Délégationde Nouvelle-Calédonie

Une boutique solidaire à Maré

Il en était question depuis deux ans déjà, mais enfin, le 6 mai dernier, la nouvelle « boutique solidaire » du Secours Catholique s’ouvrait à Maré.

À l’époque, la présidente de la délégation, Pascale Carré, et le responsable de l’équipe, Étienne Alane, avaient rencontré monsieur le maire pour évoquer ce qui devait être alors une véritable épicerie sociale. Un tel projet, cependant, demande une gestion très rigoureuse et doit être réservé aux familles vraiment nécessiteuses, ce qui est difficile à réaliser – sans parler de la concurrence faite ainsi au commerce local. Depuis, le projet a évolué : ouverture une seule fois par semaine, tous les mercredis de 7 heures à 11 heures, pour une boutique de vêtements à tout petits prix…

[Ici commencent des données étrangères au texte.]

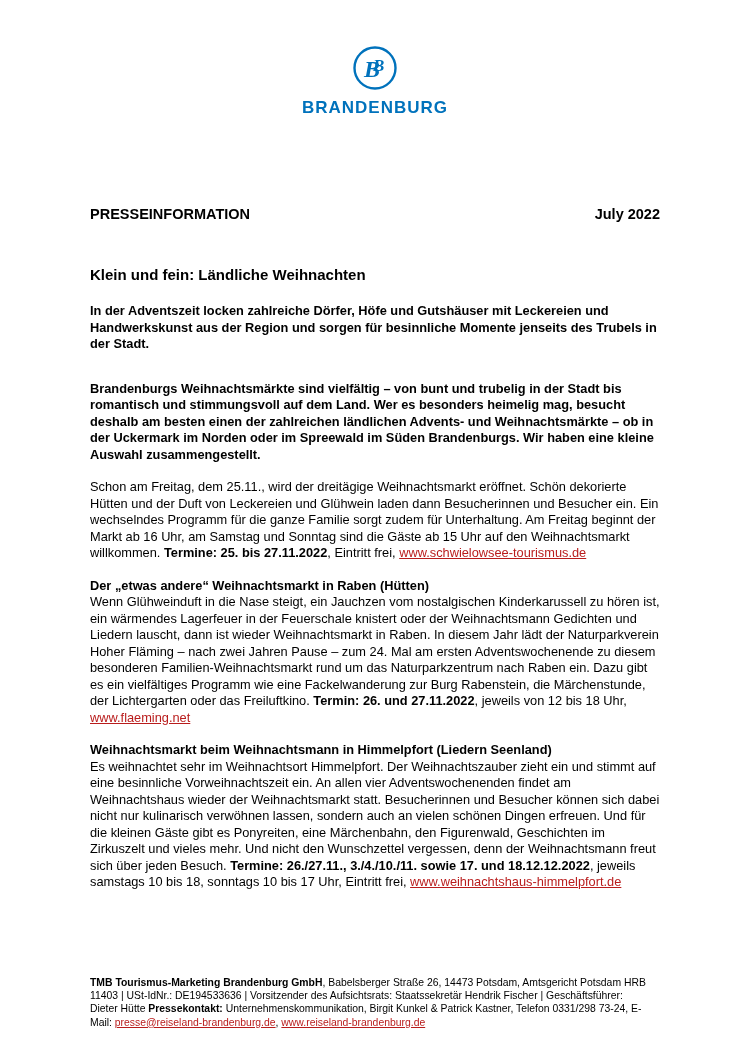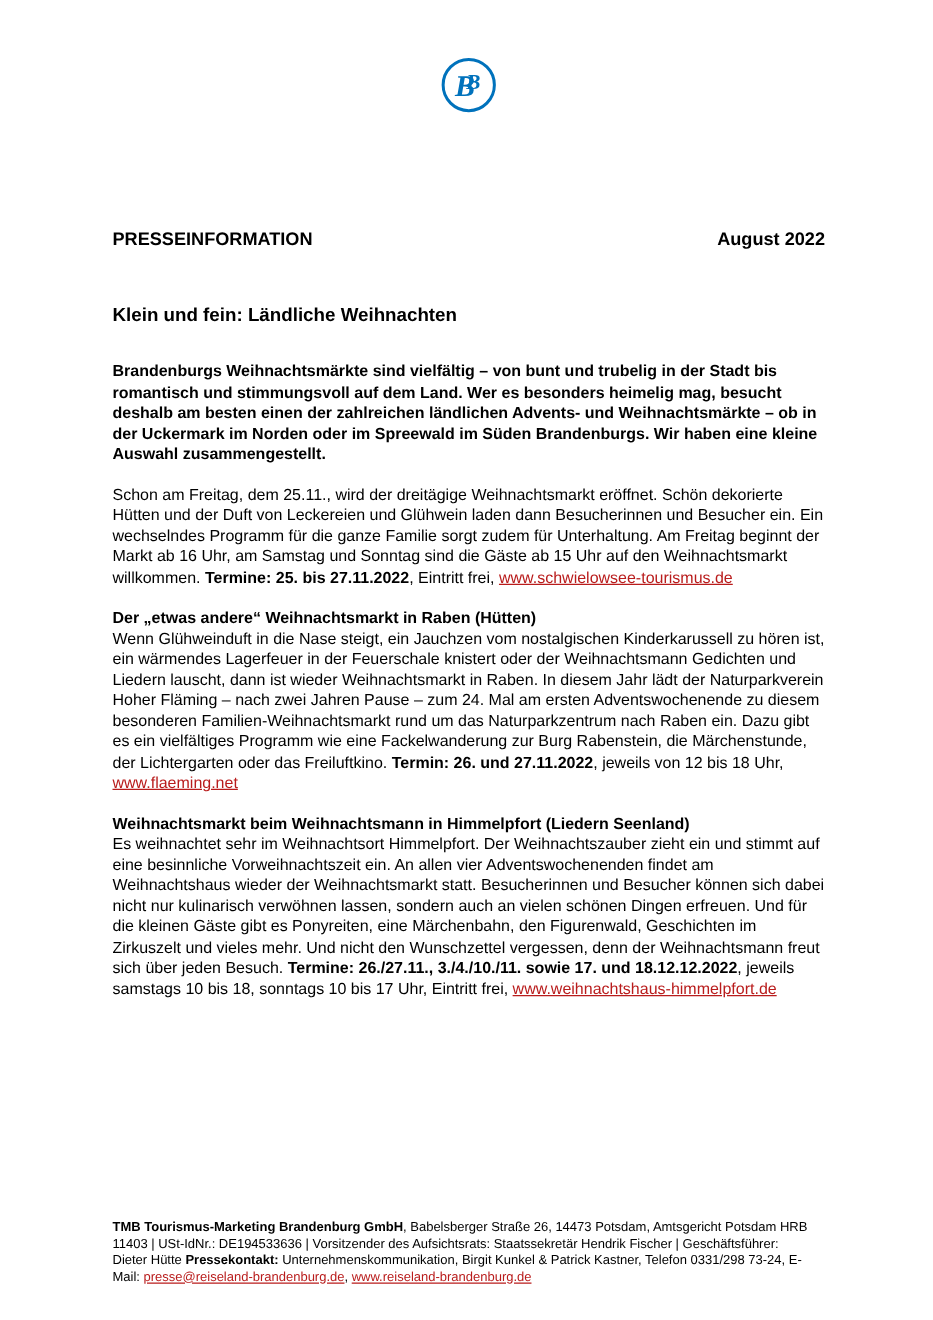--- a/index.html
+++ b/index.html
@@ -85,29 +85,31 @@
   <div class="content">
 
     <div class="logo-block">
       <span class="logo-circle">
         <svg width="46" height="46" viewBox="0 0 46 46" aria-hidden="true">
           <circle cx="23" cy="23" r="20.5" fill="none" stroke="#0072BC" stroke-width="2.4"></circle>
           <text x="12" y="32" font-size="24" font-style="italic" font-weight="bold" fill="#0072BC" font-family="Liberation Serif, serif">B</text>
           <text x="21" y="26" font-size="17" font-style="italic" font-weight="bold" fill="#0072BC" font-family="Liberation Serif, serif">B</text>
         </svg>
       </span>
+      <div class="logo-wordmark">BRANDENBURG</div>
     </div>
 
     <div class="pressinfo-row">
       <span>PRESSEINFORMATION</span>
-      <span>August 2022</span>
+      <span>July 2022</span>
     </div>
 
     <div class="doc-title">Klein und fein: Ländliche Weihnachten</div>
 
+    <p class="para intro">In der Adventszeit locken zahlreiche Dörfer, Höfe und Gutshäuser mit Leckereien und Handwerkskunst aus der Region und sorgen für besinnliche Momente jenseits des Trubels in der Stadt.</p>
 
     <p class="para lead">Brandenburgs Weihnachtsmärkte sind vielfältig – von bunt und trubelig in der Stadt bis romantisch und stimmungsvoll auf dem Land. Wer es besonders heimelig mag, besucht deshalb am besten einen der zahlreichen ländlichen Advents- und Weihnachtsmärkte – ob in der Uckermark im Norden oder im Spreewald im Süden Brandenburgs. Wir haben eine kleine Auswahl zusammengestellt.</p>
 
     <div class="section">
       <p class="para"><span>Schon am Freitag, dem 25.11., wird der dreitägige Weihnachtsmarkt eröffnet. Schön dekorierte Hütten und der Duft von Leckereien und Glühwein laden dann Besucherinnen und Besucher ein. Ein wechselndes Programm für die ganze Familie sorgt zudem für Unterhaltung. Am Freitag beginnt der Markt ab 16 Uhr, am Samstag und Sonntag sind die Gäste ab 15 Uhr auf den Weihnachtsmarkt willkommen. </span><span class="bold-inline">Termine: 25. bis 27.11.2022</span><span>, Eintritt frei, </span><a class="link">www.schwielowsee-tourismus.de</a></p>
     </div>
 
     <div class="section">
       <div class="section-heading">Der „etwas andere“ Weihnachtsmarkt in Raben (Hütten)</div>
       <p class="para"><span>Wenn Glühweinduft in die Nase steigt, ein Jauchzen vom nostalgischen Kinderkarussell zu hören ist, ein wärmendes Lagerfeuer in der Feuerschale knistert oder der Weihnachtsmann Gedichten und Liedern lauscht, dann ist wieder Weihnachtsmarkt in Raben. In diesem Jahr lädt der Naturparkverein Hoher Fläming – nach zwei Jahren Pause – zum 24. Mal am ersten Adventswochenende zu diesem besonderen Familien-Weihnachtsmarkt rund um das Naturparkzentrum nach Raben ein. Dazu gibt es ein vielfältiges Programm wie eine Fackelwanderung zur Burg Rabenstein, die Märchenstunde, der Lichtergarten oder das Freiluftkino. </span><span class="bold-inline">Termin: 26. und 27.11.2022</span><span>, jeweils von 12 bis 18 Uhr, </span><a class="link">www.flaeming.net</a></p>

Une organisation irréprochable

Et ce fut une belle fête pour l’inauguration, en ce mercredi 6 mai. Le bouche-à-oreille ayant parfaitement fonctionné, on se pressait bien avant l’heure devant les locaux de l’association SIGUI des jeunes de La Roche. Patrick Cardinaud, vice-président du Secours Catholique de Nouvelle-Calédonie, avait fait le déplacement en compagnie de Dominique Milie, le délégué permanent. Bien sûr, le geste coutumier s’imposait avant tout, en présence de madame Isabelle Sinewami, adjointe au maire et qui représentait son mari, le grand-chef, retenu au Sénat. Alexandre Trimari, président du Conseil pastoral paroissial (CPP) et catéchiste, était là également, encadré de notre responsable d’équipe, Étienne Alane, et de son épouse, Loïse. Chacun prit ensuite sa place, qui à la caisse, qui au comptoir, pour ouvrir les portes dans une ambiance façon « soldes à l’océanienne », mais empreinte cependant de sérieux et de dignité… Organisation irréprochable, Patrick Cardinaud l’a parfaitement noté.

Étienne, pourquoi ouvrir ici cette boutique de vêtements ?

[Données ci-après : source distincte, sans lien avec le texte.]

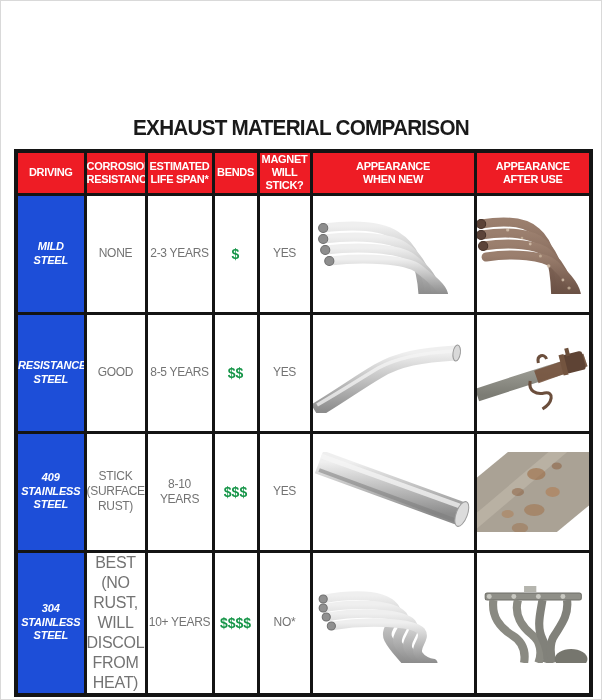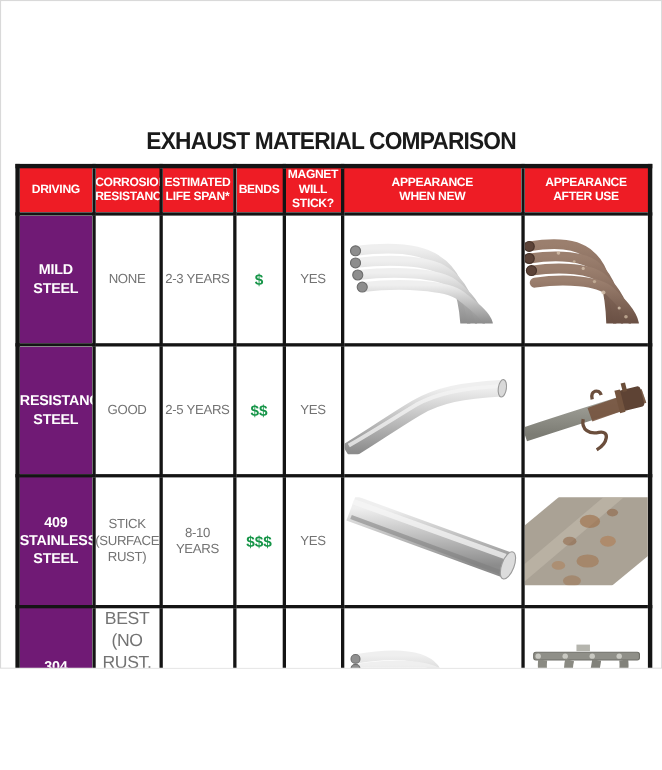--- a/index.html
+++ b/index.html
@@ -1,17 +1,17 @@
 <!DOCTYPE html>
 <html><head>
 <meta charset="utf-8">
 <style>
   html,body { margin:0; padding:0; background:#ffffff; }
   .canvas {
-    position:relative; width:602px; height:608px; background:#ffffff;
+    position:relative; width:602px; height:700px; background:#ffffff;
     border:1px solid #d9d9d9; box-sizing:border-box; overflow:hidden;
     font-family:"Liberation Sans", sans-serif;
   }
   .title {
     position:absolute; top:114px; left:0; width:100%; margin:0;
     text-align:center; font-size:22px; font-weight:bold; color:#1a1a1a;
     letter-spacing:-0.8px; transform:scaleX(0.94);
   }
   table.cmp {
     position:absolute; left:13px; top:148px; width:575px;
@@ -22,22 +22,22 @@
     border:3px solid #141414; text-align:center; vertical-align:middle;
     white-space:pre-line; padding:0; overflow:hidden;
   }
   .cmp thead tr { height:40px; }
   .cmp tbody tr { height:87px; }
   .cmp th {
     background:#ee1c25; color:#ffffff; font-size:11px; font-weight:bold;
     line-height:1.2; letter-spacing:-0.3px;
   }
   td.mat {
-    background:#701a75; color:#ffffff; font-size:13px; font-weight:bold;
-    line-height:1.25; letter-spacing:-0.2px;
+    background:#1d4ed8; color:#ffffff; font-size:11px; font-weight:bold;
+    line-height:1.25; letter-spacing:-0.2px;font-style:italic;
   }
   td.txt {
     background:#ffffff; color:#737373; font-size:12px; font-weight:normal;
     line-height:1.25; letter-spacing:-0.3px;
   }
   td.cost { background:#ffffff; color:#169548; font-size:14px; font-weight:bold; }
   td.img { background:#ffffff; }
   td.img svg { display:block; width:100%; height:80px; }
   .notes {
     position:absolute; left:21px; top:557px; width:566px;
@@ -135,21 +135,21 @@
             <circle cx="62" cy="42" r="1.5" fill="#c9b49c" opacity="0.8"></circle>
             <circle cx="90" cy="74" r="1.6" fill="#c9b49c" opacity="0.8"></circle>
           </svg>
         </td>
       </tr>
 
       <tr>
         <td class="mat">RESISTANCE
 STEEL</td>
         <td class="txt">GOOD</td>
-        <td class="txt">2-5 YEARS</td>
+        <td class="txt">8-5 YEARS</td>
         <td class="cost">$$</td>
         <td class="txt">YES</td>
         <td class="img">
           <svg viewBox="0 0 158 80" preserveAspectRatio="none">
             <path d="M2,78 C28,62 44,50 64,38 C84,26 106,22 140,20" fill="none" stroke="url(#metal)" stroke-width="15"></path>
             <path d="M4,72 C28,58 46,46 64,35 C82,25 104,20 138,18" fill="none" stroke="#f4f4f4" stroke-width="3.5" opacity="0.75"></path>
             <ellipse cx="141" cy="20" rx="3.6" ry="8" fill="#d9d9d9" stroke="#9a9a9a" transform="rotate(8 141 20)"></ellipse>
           </svg>
         </td>
         <td class="img">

« Nous sommes à Maré, une carte postale pour touristes paraît-il, mais ce n’est pas toujours l’éden qu’on imagine. Ici, nous sommes isolés, sans moyens de transport, et les prix sont très élevés dans les commerces. Pour nous, équipe du Secours Catholique, c’est une façon d’aller vers les gens que de leur proposer des vêtements à prix raisonnables, conformes à leur budget. C’est un véritable besoin, et nous espérons un jour disposer également de petit mobilier car la demande est forte en ce domaine. Et là, ce n’est pas de l’assistanat dans l’urgence ; de cette façon, les gens participent financièrement au fonctionnement du Secours et sont heureux de le faire. C’est un échange de bons procédés, ce n’est plus à sens unique. La recette sera déposée dès le lendemain sur le compte. Imaginez ! 70 000 francs [CFP] furent récoltés pour cette inauguration… Pour les îles, c’est une somme ! Par petits sous de 100 francs [CFP], ce n’est pas si mal, et cet argent sera réinvesti pour aider d’autres personnes. »

Pourquoi ouvrir le mercredi ?

« Tout d’abord, une seule fois par semaine, ce n’est pas faire concurrence au commerce local. Ensuite, le mercredi est un jour pratique pour venir au dispensaire, à des réunions associatives, dans les magasins, et ainsi faire d’une pierre deux ou trois coups en profitant de la journée… Ce n’est pas négligeable vu nos éternels problèmes de transport… »

Comment vois-tu ce projet évoluer dans l’avenir ?

« Il faut prier aussi pour que ça marche. En effet, il s’agit d’un essai. Nous tentons l’expérience de cette boutique pilote. Si nous n’avons pas de problèmes d’approvisionnement, si le bateau accepte nos chargements, si la clientèle est satisfaite et se fidélise… Le Secours Catholique investit dans le transport, le mobilier, les vêtements… Une boutique, il faut l’aménager : nous avons besoin d’étagères, de planches, de tréteaux qui ont souvent du mal à nous parvenir avec le seul bateau disponible en ce moment…Tout cela a un coût et s’il ne s’agit pas de faire [de l’argent] pour [de l’argent], il s’agit quand même de ne pas en perdre… trop ! Aujourd’hui, à coup sûr, [les] accueillis sont satisfaits du service, mais il faut voir si c’est jouable sur la durée. Dans ce cas, notre expérience servira de modèle aux autres îles.